The roles of nadh in the support of steroid aromatization by human placental microsomes

• Published in: Steroids Vol. 42; no. 1; pp. 77 - 91
• Main Authors: Sheean, Leon A., Meigs, Robert A.
• Format: Journal Article
• Language: English
• Published: New York, NY Elsevier Inc 01.07.1983; Elsevier Science
• Subjects: Analytical, structural and metabolic biochemistry; Aromatase - metabolism; Biological and medical sciences; Female; Fundamental and applied biological sciences. Psychology; Glucosephosphate Dehydrogenase - metabolism; Humans; Kinetics; Leuconostoc - enzymology; Microsomes - metabolism; NAD - metabolism; NADPH-Ferrihemoprotein Reductase - metabolism; Other biological molecules; Oxidation-Reduction; Oxidoreductases - metabolism; Placenta - metabolism; Pregnancy; Terpenes, steroids. Hormones; Human; NADH; Placenta; Steroid hormone; Enzymatic system; Biosynthesis; Steroidogenesis; Microsome; Cofactor
• ISSN: 0039-128X; 1878-5867
• DOI: 10.1016/S0039-128X(83)90108-3

The ability of NADH to function as an alternative cofactor for the support of estrogen biosynthesis was validated.
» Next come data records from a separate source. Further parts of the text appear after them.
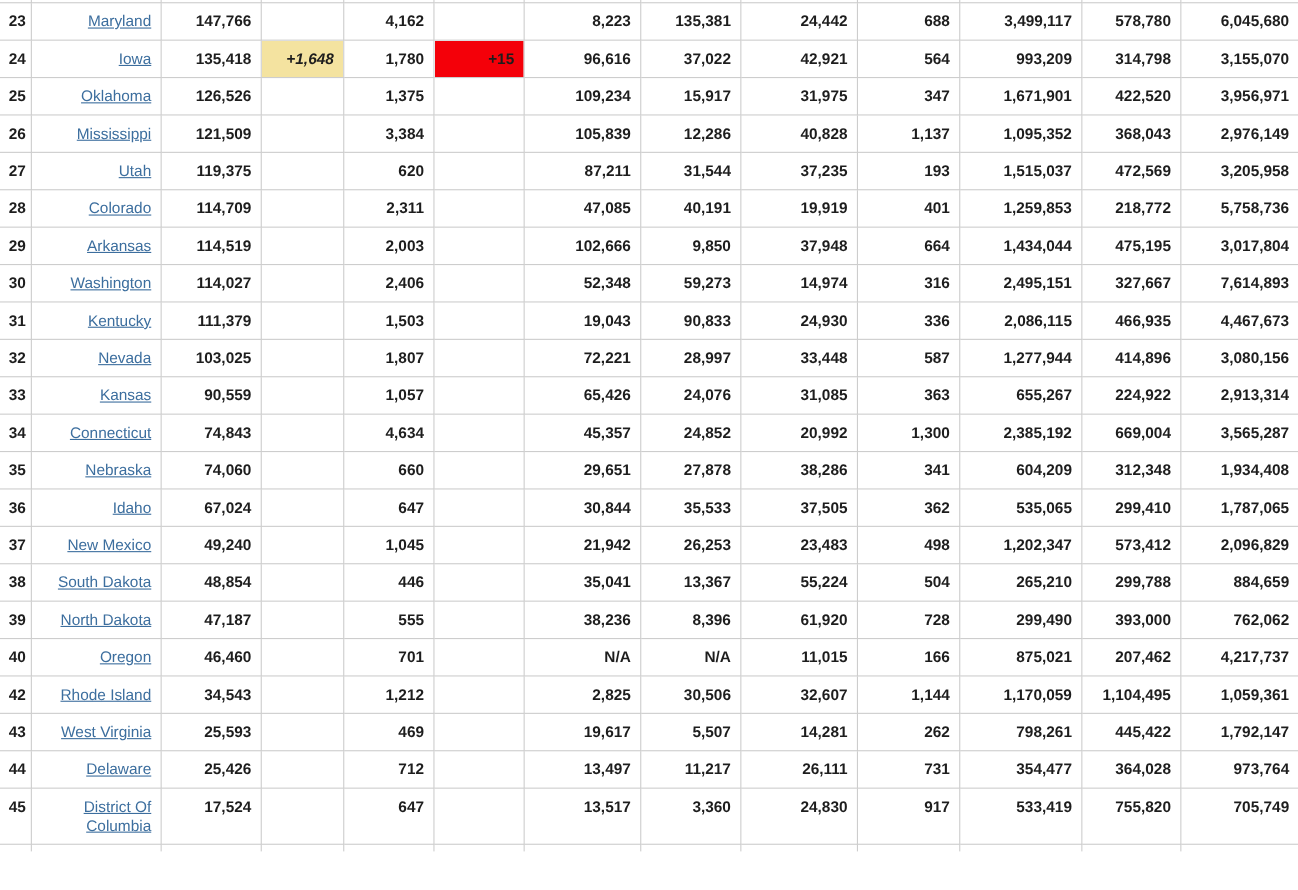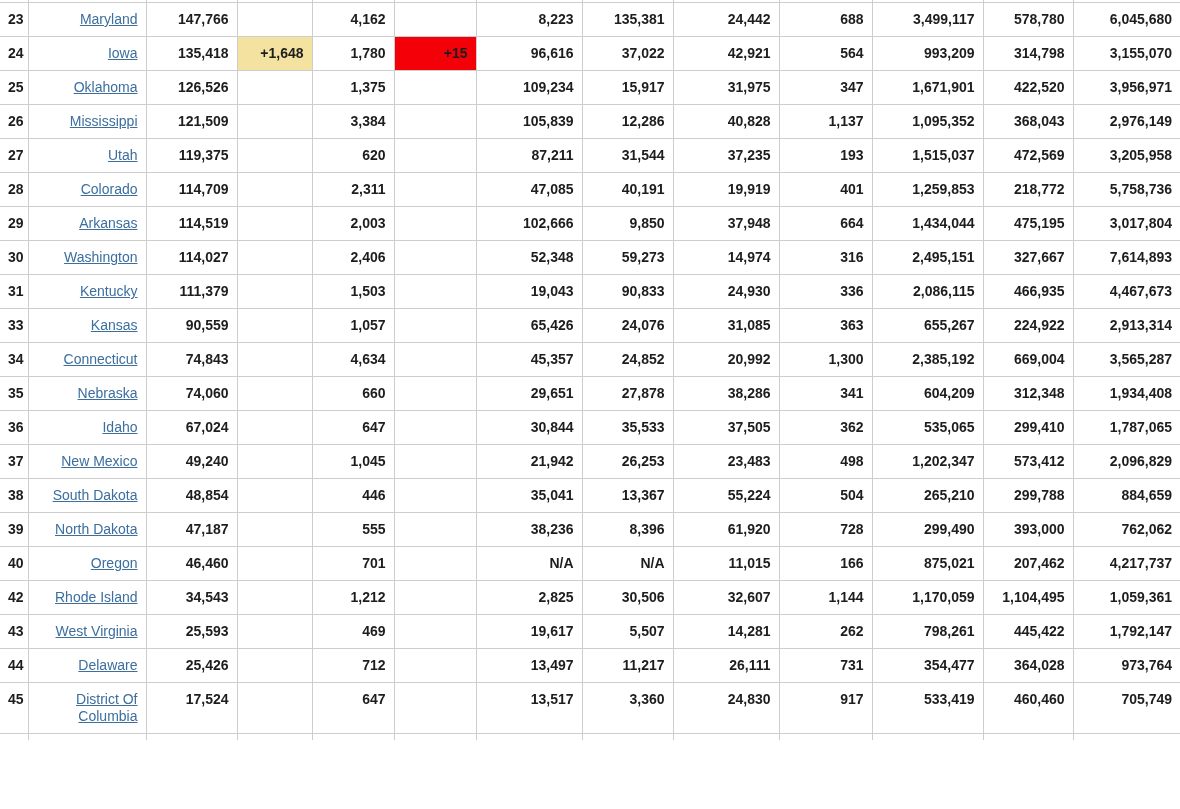--- a/index.html
+++ b/index.html
@@ -45,21 +45,21 @@
     text-align:left;
     white-space:normal;
   }
   td.num{white-space:nowrap;}
   td.state a{
     color:var(--link);
     text-decoration:underline;
     font-weight:normal;
     cursor:pointer;
   }
-  td.hl-yellow{background:var(--hl-yellow);}
+  td.hl-yellow{background:var(--hl-yellow);font-style:italic;}
   td.hl-red{background:var(--hl-red);color:#ffffff;}
   tr.partial-top td{padding:0;height:2px;border-top:none;}
   tr.partial-bottom td{padding:0;height:6px;border-bottom:none;}
 </style>
 </head>
 <body>
 
 <table class="stats">
   <colgroup>
     <col style="width:28px">
@@ -223,20 +223,35 @@
         <td class="num"></td>
         <td class="num">19,043</td>
         <td class="num">90,833</td>
         <td class="num">24,930</td>
         <td class="num">336</td>
         <td class="num">2,086,115</td>
         <td class="num">466,935</td>
         <td class="num">4,467,673</td>
       </tr>
       <tr>
+        <td class="rank">32</td>
+        <td class="state"><a>Nevada</a></td>
+        <td class="num">103,025</td>
+        <td class="num"></td>
+        <td class="num">1,807</td>
+        <td class="num"></td>
+        <td class="num">72,221</td>
+        <td class="num">28,997</td>
+        <td class="num">33,448</td>
+        <td class="num">587</td>
+        <td class="num">1,277,944</td>
+        <td class="num">414,896</td>
+        <td class="num">3,080,156</td>
+      </tr>
+      <tr>
         <td class="rank">33</td>
         <td class="state"><a>Kansas</a></td>
         <td class="num">90,559</td>
         <td class="num"></td>
         <td class="num">1,057</td>
         <td class="num"></td>
         <td class="num">65,426</td>
         <td class="num">24,076</td>
         <td class="num">31,085</td>
         <td class="num">363</td>
@@ -399,21 +414,21 @@
         <td class="state"><a>District Of Columbia</a></td>
         <td class="num">17,524</td>
         <td class="num"></td>
         <td class="num">647</td>
         <td class="num"></td>
         <td class="num">13,517</td>
         <td class="num">3,360</td>
         <td class="num">24,830</td>
         <td class="num">917</td>
         <td class="num">533,419</td>
-        <td class="num">460,460</td>
+        <td class="num">755,820</td>
         <td class="num">705,749</td>
       </tr>
     </tbody>
   <tbody>
     <tr class="partial-bottom">
       <td></td>
         <td></td>
         <td></td>
       <td></td>
         <td></td>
NADH supported rates of aromatization of up to 80% of those obtained with NADPH, with an apparent K m of 0.70 mM, and stimulated the NADPH-supported reaction only when supplies of the normal cofactor were limiting, both additive and synergistic effects being observed. NADH-supported aromatization was inhibited competitively by NADP + and 2′-AMP with K i values of 5 μM and 22 μM, respectively. Support by both cofactors was lost in parallel with the selective removal of NADPH-cytochrome c reductase from microsomes by graded subtilisin treatment. NADH-supported aromatization was differentiated from NADPH-supported aromatization by its sensitivity to inhibition by NAD + and its response to changes in ionic strength. NADH appears to function, at high concentrations, as a surrogate for NADPH at the reduced nucleotide-binding site of NADPH-cytochrome c reductase but additional roles for NADH are also suggested both when acting alone and as a supplement to NADPH. A common oxidase (cytochrome P-450) appears to catalyze both NADH- and NADPH-supported aromatization.